Chapter 6 Storage System

Overview

Spark storage system is composed of BlockManager s in Driver and Executor instances. BlockManager depends on the following components:

BlockManagerMaster: BlockManager’s delegate to talk to the BlockManagerMasterEndpoint in Driver.
BlockManagerMasterEndpoint: created by SparkEnv and registered in Driver’s RpcEnv. This only exists in Driver’s SparkEnv.
BlockManagerSlaveEndpoint: exists in both Executor & Driver. Receive commands from BlockManagerMasterEndpoint.
SerializerManager.
MemoryManager: responsible for allocation and recycling of memory in single node.
MapOutputTracker: track map output.
ShuffleManager: manage Shuffle.
BlockTransferService: serve block transfer.
ShuffleClient: client of Shuffle.
SecurityManager, DiskBlockerManager, BlockInfoManager, MemoryStore, DiskStore.

Concepts

BlockManagerId

Unique for each BlockManager. It contains:

host_, port_, executorId_, topologyInfo_, executorId, hostPort, host, port, topologyInfo, isDriver
writeExternal: serialize BlockerManagerId and write to external.
readExternal: real external BlockManagerId.

BlockId

Unique for each Block, it contains:

name: unique global name
isRDD: if the BlockId is RDDBlockId
asRDDId: convert BlockId into RDDBlockId.
isShuffle: if current BlockId is ShuffleBlockId.
isBroadCast: if current BlockId is BroadcastBlockId.

StorageLevel

useDisk: if block can be written to disk
useMemory: if can be written to memory
useOffHeap: if use offHeap.
deserialized: if needed deserialization.
replication.
memoryMode: ON_HEAP | OFF_HEAP
clone: make a clone
isValid: if is valid.

BlockInfo

Metadata of a block.

level: StorageLevel level
classTag: Block type.
tellMaster: if this block should be announced to master
size: size of block
readerCount: fixed reading count.
writeTask: store task attempt id.

BlockResult

storageLevel: level in StorageLevel
memSize: size in memory
diskSize: size in disk
isCached: if in storage system.

BlockInfoManager

BlockInfoManager primarily manages the locking resources of Block.

Block Lock
BlockInfoManager uses share lock (read) and mutual exclusive lock (write).
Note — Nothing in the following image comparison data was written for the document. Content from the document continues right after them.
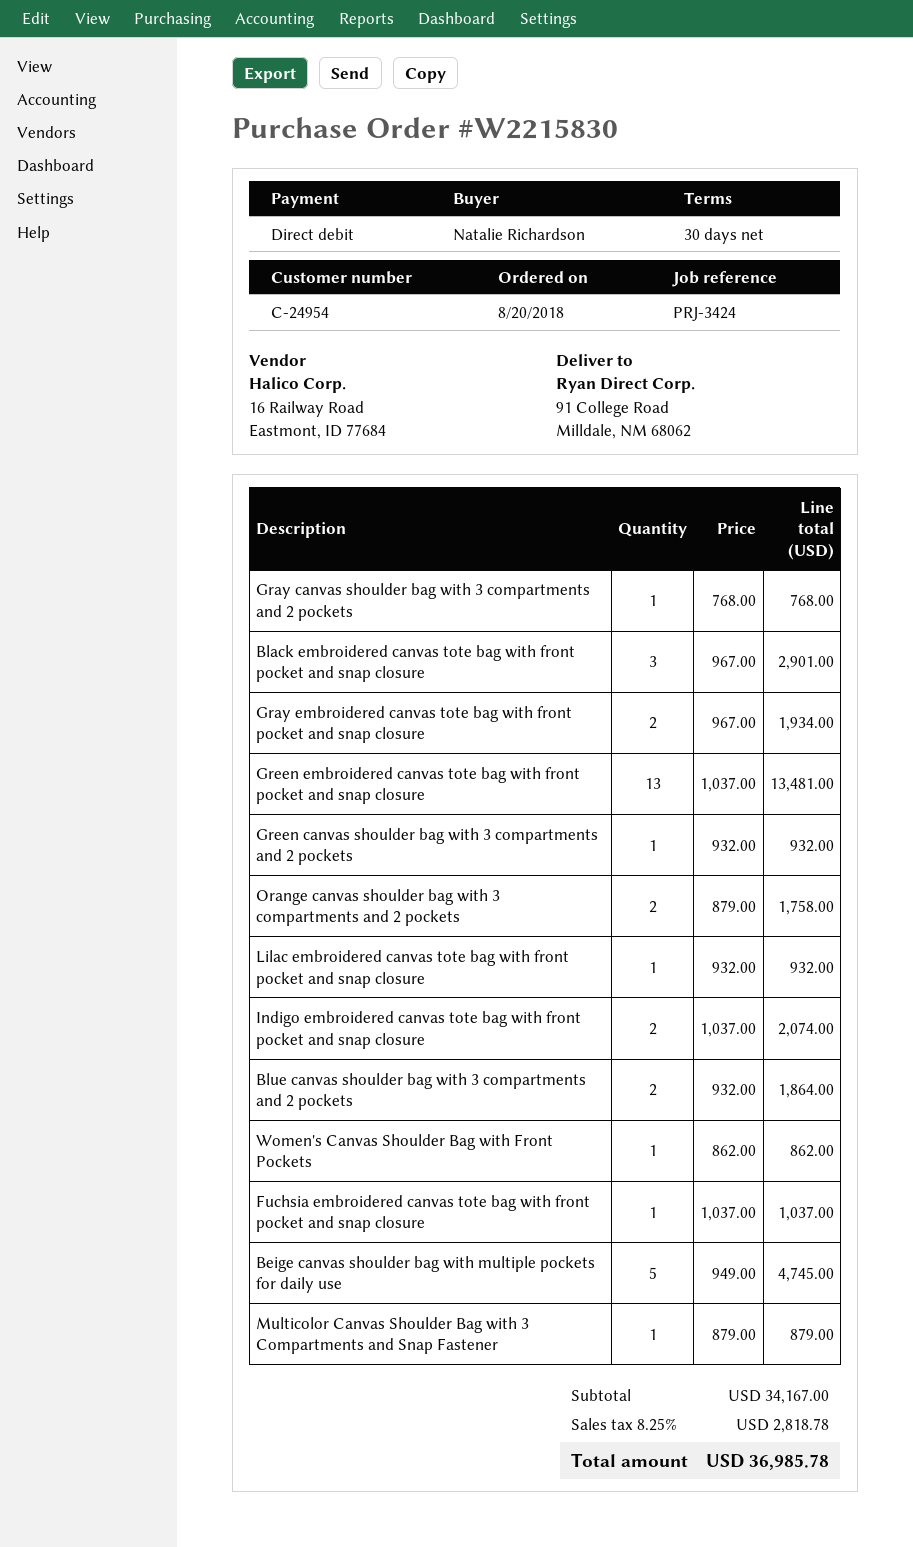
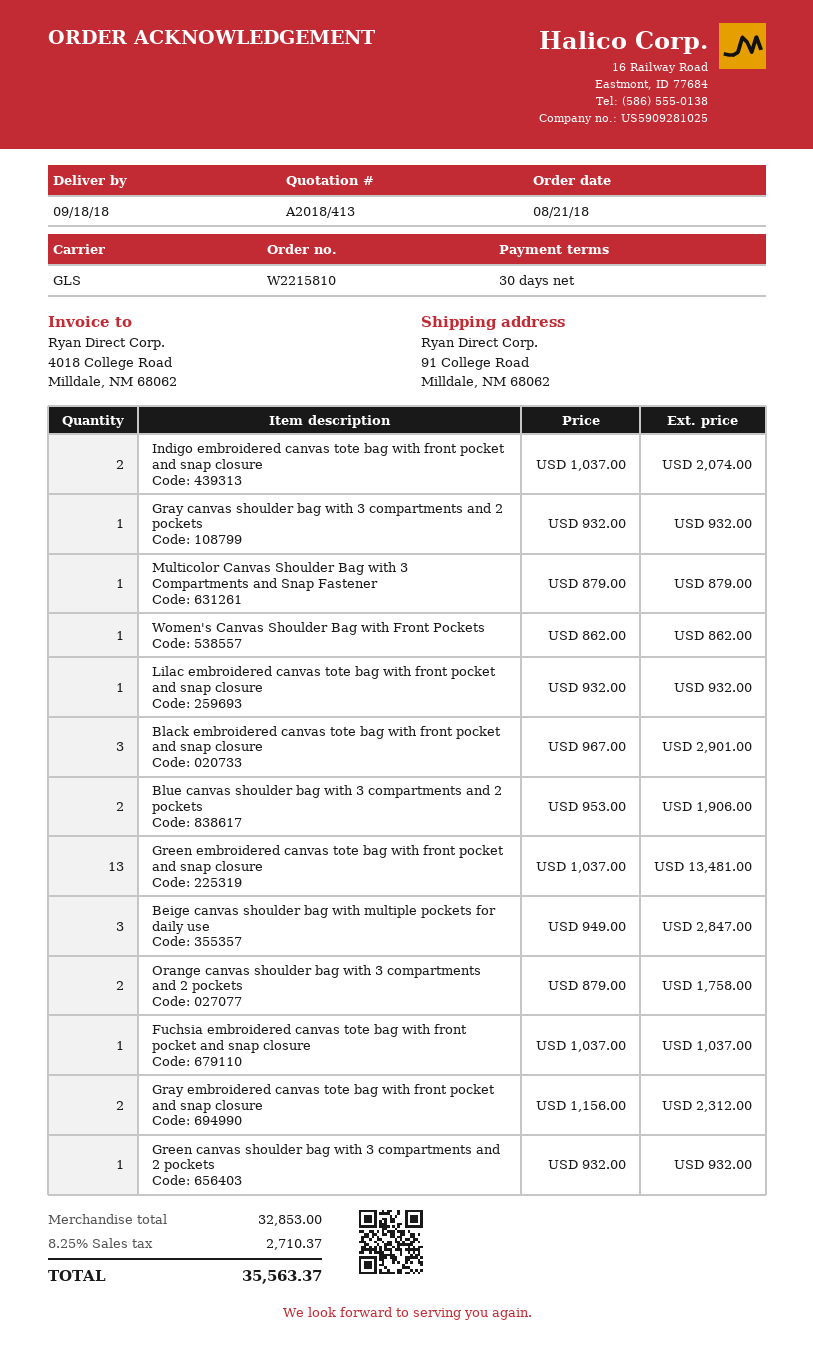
order number: W2215830 -> W2215810
order date: 2018-08-20 -> 2018-08-21
Gray canvas shoulder bag with 3 compartments and 2 pockets: 1 x 768.00 = 768.00 -> 1 x 932.00 = 932.00
Gray embroidered canvas tote bag with front pocket and snap closure: 2 x 967.00 = 1934.00 -> 2 x 1156.00 = 2312.00
Blue canvas shoulder bag with 3 compartments and 2 pockets: 2 x 932.00 = 1864.00 -> 2 x 953.00 = 1906.00
Beige canvas shoulder bag with multiple pockets for daily use: 5 x 949.00 = 4745.00 -> 3 x 949.00 = 2847.00
subtotal: 34167.00 -> 32853.00
tax: 8.25% = 2818.78 -> 8.25% = 2710.37
total: 36985.78 -> 35563.37

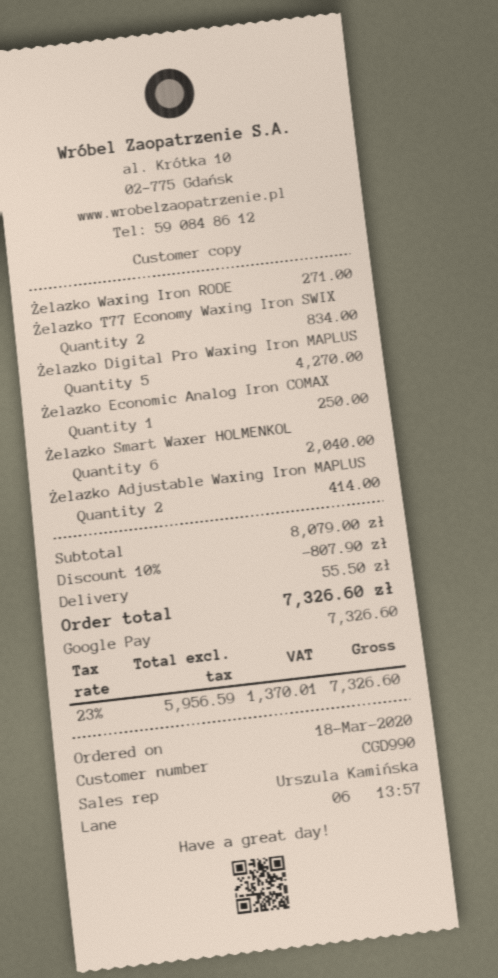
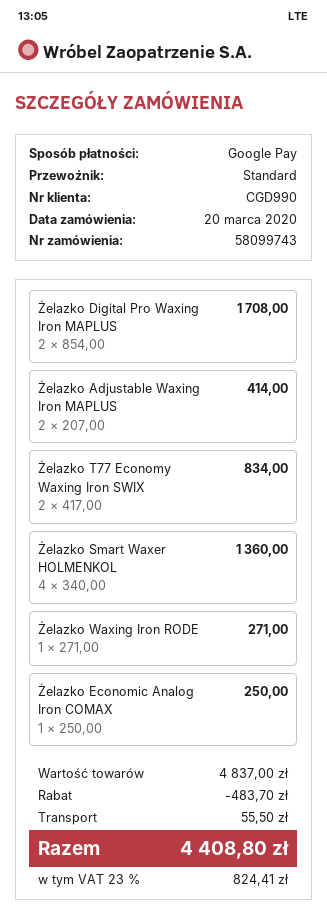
order date: 2020-03-18 -> 2020-03-20
Żelazko Digital Pro Waxing Iron MAPLUS: 5 for 4270.00 -> 2 for 1708.00
Żelazko Smart Waxer HOLMENKOL: 6 for 2040.00 -> 4 for 1360.00
subtotal: 8079.00 -> 4837.00
discount: 807.90 -> 483.70
tax: 23% = 1370.01 -> 23% = 824.41
total: 7326.60 -> 4408.80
infos: mapping between BlockId and BlockInfo
writeLocksByTask: mapping between TaskAttemptId and Block.
readLocksByTask: mapping between TaskAttemptId and Block.

DiskBlockManager

DiskBlockManager is responsible for managing the Block and its location in disk.

conf: SparkConf
deleteFilesOnStop: if delete local directory on stopping DiskBlockManager.
localDirs: array of local directories.

Structure:

------
LocalDir  [Blockmgr-UUID-0]
------
               |   |SubDir        [0] [1]-------               |
Blocks       [Block A]

DiskStore

DiskStore is responsible for writing Blocks to disk.

conf: SparkConf
diskManager: DiskBlockManager
minMemoryMapBytes: read directly or use FileChannel.

MemoryManager

A key difference between Hadoop & Spark is Spark’s usage of memory.

MemoryPool

Spark uses both on heap memory and off heap memory.

lock: lock instance
poolSize: size of the pool (in bytes)
memoryUsed: used memory.
memoryFree: available memory
incrementPoolSize: increase size of memory pool
decrementPoolSize: decrease size of memory pool

StorageMemoryPool

An impl of MemoryPool

acquireMemory(blockId: BlockId, numBytes: Long) get numBytes for a the Block in BlockId.
releaseMemory(size: Long)
freeSpaceToShrinkPool(spaceToFree: Long)

MemoryManager interface

conf: SparkConf
numCores: CPU cores
onHeapStorageMemory
onHeapExecutionMemory
onHeapStorageMemoryPool
offHeapStorageMemoryPool
offHeapStorageMemoryPool
offHeapExecutionMemoryPool
maxOffHeapMemory
offHeapStorageMemory

Methods:

maxOnHeapStorageMemory
maxOffHeapStorageMemory
setMemoryStore
acquireStorageMemory
acquireUnrollMemory
releaseStorageMemory
releaseAllStorageMemory
releaseUnrollMemory
storageMemoryUsed

UnifiedMemoryManager

Unified memory management mechanism.

conf: SparkConf
maxHeapMemory: max memory on heap
onHeapStorageRegionSize.
numCores

MemoryStore

Responsible for storing Block in memory.

entries: mapping between BlockId and MemoryEntry
onHeapUnrollMemoryMap
offHeapUnrollMemoryMap
unrollMemoryThreshold

Some explanation in this post is good.

Methods:

getSize(blockId: BlockId): Long
putByte(blockId, size, memoryMode, bytes): Boolean
reserveUnrollMemoryForThisTask
releaseUnrollMemoryForThisTask
putIteratorAsValues
putIteratorAsBytes
getBytes(blockId)
getValues(blockId)
remove
clear
evictBlocksToFreeSpace
contains(blockId)

BlockManager

This is the CORE. Methods:

reregister: register BlockManager to BlockManagerMaster and report Block information to BlockManagerMaster.
getLocalBytes(blockId: BlockId) -> ChunkedByteBuffer
getBlockData(blockId: BlockId) -> ManagedBuffer: get data from local Block.
putBytes
putBlockData
getMatchingBlockIds
getLocalValues
getRemoteBytes(blockId: BlockId) : read Block data from remote.
get(blockId: blockId): read local first, if not exist, read from remote.
downgradeLock
releaseLock
registerTask(taskAttemptId: Long) register task attempt to BlockInfoManager.
releaseAllLocksForTask
getOrElseUpdate
putIterator
getDiskWriter
getSingle : get Block made of single object
putSingle
dropFromMemory: delete block from memory, if memory allows writing to disk, write to disk, otherwise delete.
removeBlock
removeRdd(rddId: Int) remove all Block related a RDD.
removeBroadCast(broadcastId: Long, tellMaster: Boolean) remove all blocks related a Broadcast.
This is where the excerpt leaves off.